The Last of Us: The mind and matter that gave a video game adaptation a mass marketed appeal



Pedro Pascal playing Joel Miller (Left) and Bella Ramsey who plays Ellie Williams.

Any successful story must first be founded in an equally fitting medium. When Neil Druckman helmed the release of 2013’s action-adventure video game “The Last of Us,” a trifecta of art, artist and artform had been achieved. 

Ten years later, the new wave of zombie horror that shook not only gaming culture, but mainstream entertainment at its core, has begun to sail towards the shipwrecked waters of game to televised adaptations. Whether this altered format will do the acclaimed story justice, the opening two episodes hint at a refined blueprint on how to maintain a thrilling narrative amidst a drastic shift in presentation.

Finding its home in the sci-fi sanctioned hub of HBO MAX, “The Last of Us” follows a strong-edged smuggler Joel as he is tasked with protecting a young girl named Ellie.

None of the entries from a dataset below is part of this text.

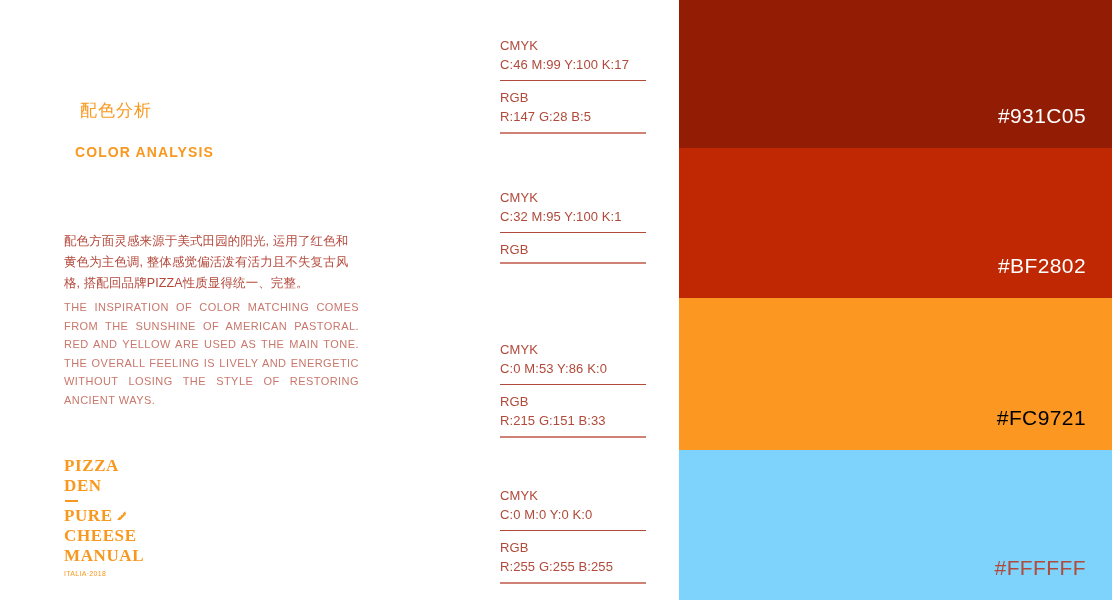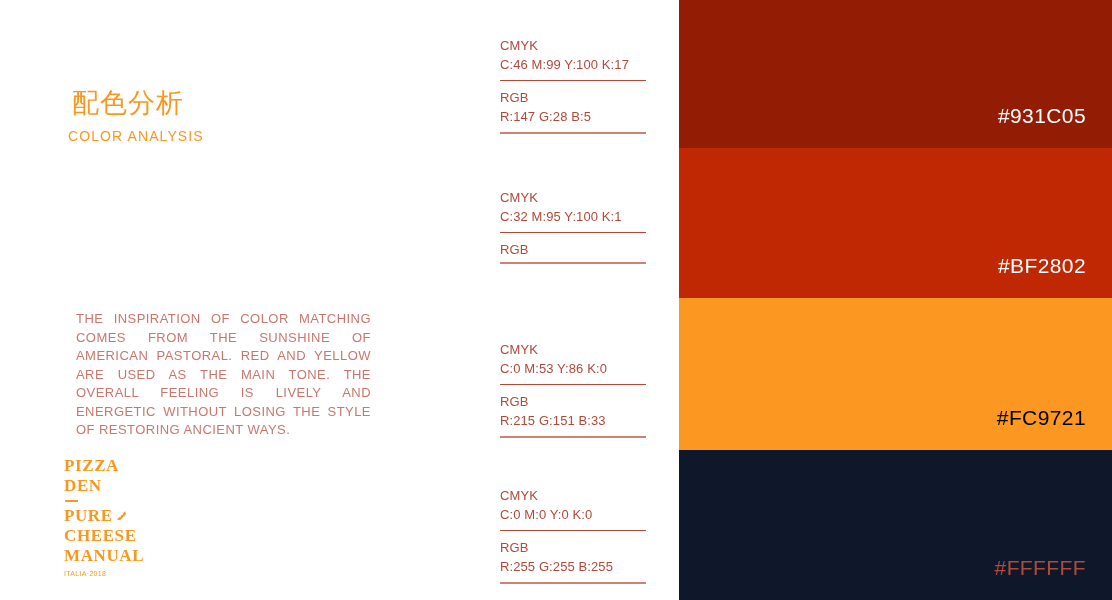--- a/index.html
+++ b/index.html
@@ -24,60 +24,60 @@
     width: 470px;
     height: 600px;
   }
 
   .title-block {
     position: absolute;
     left: 64px;
     top: 80px;
   }
   .title-cn {
-    font-size: 27px;
+    font-size: 17px;
     line-height: 30px;
     color: #F9981E;
     letter-spacing: 1px;
     font-weight: 400;
-    margin: 8px;
+    margin: 16px;
   }
   .title-en {
     font-size: 14px;
     line-height: 20px;
     color: #F9981E;
     letter-spacing: 1.1px;
-    margin: 4px 0 0 4px;
-    font-weight: 400;
+    margin: 4px 0 0 11px;
+    font-weight: 700;
   }
 
   .para-cn {
     position: absolute;
     left: 64px;
     top: 231px;
     width: 296px;
     font-size: 12.5px;
     line-height: 21px;
     color: #B4493C;
     letter-spacing: 0.1px;
     margin: 0;
   }
 
   .para-en {
     position: absolute;
     left: 64px;
     top: 298px;
     width: 295px;
-    font-size: 13px;
+    font-size: 11px;
     line-height: 18.5px;
     color: #C9776C;
     letter-spacing: 0.45px;
     text-align: justify;
     text-align-last: left;
-    margin: 12px;
+    margin: 0;
   }
 
   
   .logo-block {
     position: absolute;
     left: 64px;
     top: 456px;
     color: #F9981E;
     font-family: "Liberation Serif", serif;
   }
@@ -173,20 +173,21 @@
 </head>
 <body>
 
 <div class="left-col">
 
   <div class="title-block">
     <div class="title-cn">配色分析</div>
     <div class="title-en">COLOR ANALYSIS</div>
   </div>
 
+  <p class="para-cn">配色方面灵感来源于美式田园的阳光, 运用了红色和黄色为主色调, 整体感觉偏活泼有活力且不失复古风格, 搭配回品牌PIZZA性质显得统一、完整。</p>
 
   <p class="para-en">THE INSPIRATION OF COLOR MATCHING COMES FROM THE SUNSHINE OF AMERICAN PASTORAL. RED AND YELLOW ARE USED AS THE MAIN TONE. THE OVERALL FEELING IS LIVELY AND ENERGETIC WITHOUT LOSING THE STYLE OF RESTORING ANCIENT WAYS.</p>
 
   <div class="logo-block">
     <div class="logo-line">PIZZA</div>
     <div class="logo-line">DEN</div>
     <div class="logo-rule"></div>
     <div class="logo-pure-row">
       <span class="logo-line">PURE</span>
       <span class="pizza-icon">
@@ -250,17 +251,17 @@
   </div>
 
   <div class="swatch" style="top:148px;height:150px;background:#BF2802">
     <span class="swatch-hex" style="color:#FFFFFF">#BF2802</span>
   </div>
 
   <div class="swatch" style="top:298px;height:152px;background:#FC9721">
     <span class="swatch-hex" style="color:#000000">#FC9721</span>
   </div>
 
-  <div class="swatch" style="top:450px;height:150px;background:#0f172a">
+  <div class="swatch" style="top:450px;height:150px;background:#7dd3fc">
     <span class="swatch-hex" style="color:#B04A3A">#FFFFFF</span>
   </div>
 
 </div>
 
 </body></html>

As Ellie holds the only known immunity to the fungi based mutation which ravaged the world, both her and Joel must venture across a post-apocalyptic U.S., surviving both the human and non-human dangers that wander the wasteland.

In serving the pre-established fandom that Druckman helped create, “The Last of Us” show must climb the same mountain of storied success that its video game predecessor hiked back in 2013. Although it has a head start from its amassed fan base, these few extra steps forward dually serve as a weighted vest over the shoulders of everyone involved.

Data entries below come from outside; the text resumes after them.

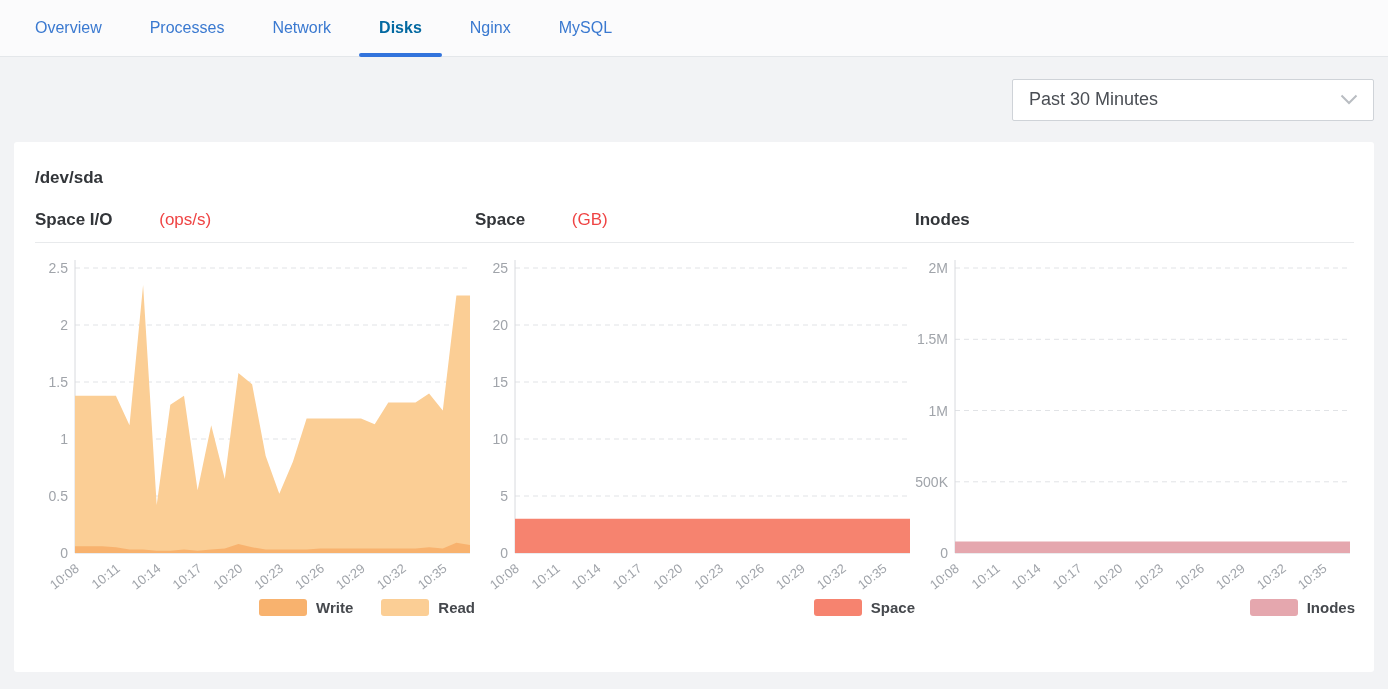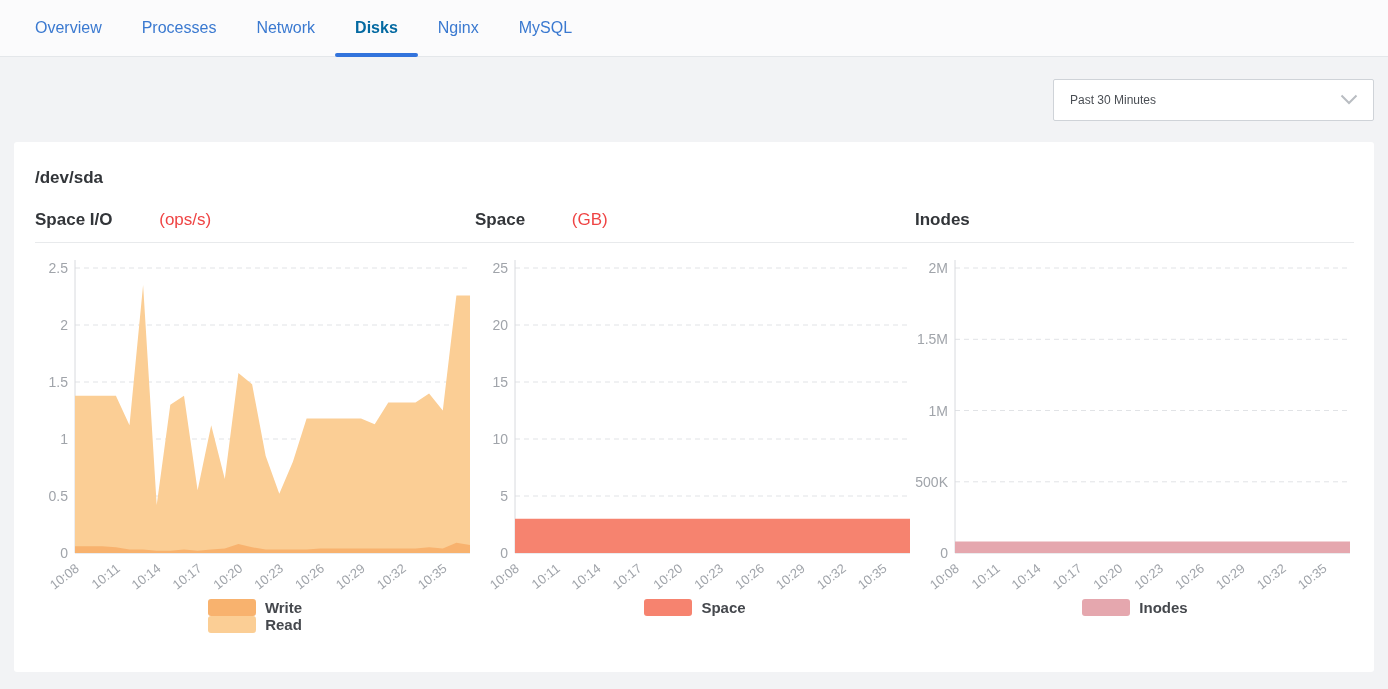--- a/index.html
+++ b/index.html
@@ -23,51 +23,51 @@
   .tab.active::after {
     content:""; position:absolute; left:0; right:0; bottom:-1px; height:4px;
     background:#3273dc; border-radius:2px;
   }
   
   .toolbar {
     height:85px; display:flex; justify-content:flex-end; align-items:center;
     padding:0 14px;
   }
   .select {
-    width:321px; height:42px; background:#ffffff;
+    width:362px; height:42px; background:#ffffff;
     border:1px solid #cfd3d8; border-radius:2px;
     display:flex; align-items:center; justify-content:space-between;
-    padding:0 15px 0 16px; font-size:12px; color:#4a4e54; cursor:pointer;
+    padding:0 15px 0 16px; font-size:18px; color:#4a4e54; cursor:pointer;
   }
   
   .card {
     background:#ffffff; margin:0 14px; border-radius:3px;
     padding:26px 20px 20px 21px; height:530px;
   }
   .device-title { font-size:17px; font-weight:bold; margin:0 0 22px 0; color:#323539; }
   .titles-row, .charts-row { display:grid; grid-template-columns:440px 440px 440px; }
   .ctitle { font-size:17px; font-weight:bold; color:#323539; }
   .ctitle .unit { font-weight:normal; color:#ef4444;margin-left:42px; }
   .divider { border:none; border-top:1px solid #e8eaec; margin:12px 0 0 0; }
   .chart-col { overflow:hidden; }
   .chart-box svg { display:block; }
   svg .ytick { font-size:14px; fill:#a0a4aa; }
   svg .xtick { font-size:13px; fill:#a0a4aa; }
   svg .grid  { stroke:#e1e3e6; stroke-width:1; stroke-dasharray:5 4; }
   svg .axis  { stroke:#d8dade; stroke-width:1; }
-  .legend { display:flex; justify-content:flex-start; align-items:center; margin-top:0;flex-direction:column; }
+  .legend { display:flex; justify-content:flex-end; align-items:center; gap:28px; margin-top:0; }
   .litem { display:flex; align-items:center; gap:9px; cursor:pointer; }
   .swatch { width:48px; height:17px; border-radius:3px; display:inline-block; }
   .llabel { font-size:15px; font-weight:600; color:#45484d; }
 </style>
 </head>
 <body>
 
 <header class="tabbar">
-  <nav id="tabs" style="display:flex;">
+  <nav id="tabs" style="display:flex;gap:8px;">
       <div class="tab">Overview</div>
       <div class="tab">Processes</div>
       <div class="tab">Network</div>
       <div class="tab active">Disks</div>
       <div class="tab">Nginx</div>
       <div class="tab">MySQL</div>
     </nav>
 </header>
 
 <div class="toolbar">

Fans are biting at the necks of those both in front and behind the camera to hold up the bar that had been set over a decade prior. 

In bringing back Druckman to co-write his zombie-art, baby of a project, a matchup of storytelling gurus was made when paired alongside the mind of Craig Mazin, a former collaborator within the HBO brand. Having created the 2019 miniseries “Chernobyl,” earning him critical acclaim and award that contests the heights of Druckman’s own successes, “The Last of Us” had found its collective mind. Now it needed its faces.

Finding an actor to play the trauma riddled character of Joel, whose past has etched an eternal frown onto his stone-faced demeanor, the project warranted someone of mainstream relevancy. Thankfully, the current Disney+ hit in “The Mandalorian” matched their search with a simple answer. Pedro Pascal was their Joel, but who would be their Ellie?

Coming off the recent closure of yet another one of HBO’s fantasy reared stories, “His Dark Materials” saw young actress Bella Ramsey tiptoe into pop culture notoriety. Having also played a small role within the HBO titan “Game of Thrones,” Ramsey’s role as Ellie sees her as the top billed protagonist. Fusing the work of celebrated storytellers alongside a pop culture flagstaff in Pascal, and faith in rising star Ramsey, “The Last of Us” was set to premiere.

Two of the series’ nine episodes have since been released, and what some regard as surprise and others an inevitability, “The Last of Us” is a hit that millions have tuned in for. I am of the party who is not surprised.

Acknowledging its gaming background instead of adhering to it, “The Last of Us” is an inherently great story that takes full ownership of its new medium. Former attempts at gaming to big or small screen adaptations have often been tailored toward the established fanbase.

Druckman and Mazin knew the longevity their story held, as what made the gaming community so enthralled with the arcs of Joel and Ellie was the story itself. The average consumer has to be the basis when projects such as this come to be. The gaming community may revere the title for all it has done to improve the medium, but the television industry is a completely different monster and will not bat an eye at turning this well versed story into another aimless shipwreck.

Thankfully, HBO chose a creator who, after mastering one medium, was then set on a path to conquer the next. A creative mind that stuck to his image, Druckman chose a range of actors that fit his story both from a visual lens as well as an emotional one. The pieces of the puzzle were present. All they needed was to be put together around the common goal of mass appeal.

Seven episodes lie ahead in the show’s first season, and it was renewed for another this last Friday. There is much story left to be told in this record setting adaptation. Every Sunday you can tune in on HBO to watch “The Last of Us” and see how the triumph of one medium can mean the success of another.